▶ [AIM OF THE EXERCISE]:
Among the lines below, take the one holding "column Products Per Carton | position: 1 -> 5", the one holding "Grand total | Products Per Carton: 234 -> 214", and all lines between them. Set them down exactly.

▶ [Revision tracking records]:
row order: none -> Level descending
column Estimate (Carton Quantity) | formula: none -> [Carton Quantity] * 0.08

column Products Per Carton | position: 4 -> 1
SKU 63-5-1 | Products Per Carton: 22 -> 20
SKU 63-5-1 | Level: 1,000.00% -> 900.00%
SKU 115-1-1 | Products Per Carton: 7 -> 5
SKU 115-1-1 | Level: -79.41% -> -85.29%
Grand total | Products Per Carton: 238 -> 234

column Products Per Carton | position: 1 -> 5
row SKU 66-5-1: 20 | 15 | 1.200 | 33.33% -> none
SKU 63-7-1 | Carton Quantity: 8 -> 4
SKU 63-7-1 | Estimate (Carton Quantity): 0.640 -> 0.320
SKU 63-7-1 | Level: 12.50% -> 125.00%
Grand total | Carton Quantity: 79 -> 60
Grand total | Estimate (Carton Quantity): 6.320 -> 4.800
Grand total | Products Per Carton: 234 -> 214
--
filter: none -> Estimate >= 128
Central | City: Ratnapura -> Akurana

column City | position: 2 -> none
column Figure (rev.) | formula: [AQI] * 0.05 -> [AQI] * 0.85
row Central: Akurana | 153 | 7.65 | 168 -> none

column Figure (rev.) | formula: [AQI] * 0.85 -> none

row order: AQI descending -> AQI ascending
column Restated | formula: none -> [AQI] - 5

▶ [COMPLETED EXERCISE]:
column Products Per Carton | position: 1 -> 5
row SKU 66-5-1: 20 | 15 | 1.200 | 33.33% -> none
SKU 63-7-1 | Carton Quantity: 8 -> 4
SKU 63-7-1 | Estimate (Carton Quantity): 0.640 -> 0.320
SKU 63-7-1 | Level: 12.50% -> 125.00%
Grand total | Carton Quantity: 79 -> 60
Grand total | Estimate (Carton Quantity): 6.320 -> 4.800
Grand total | Products Per Carton: 234 -> 214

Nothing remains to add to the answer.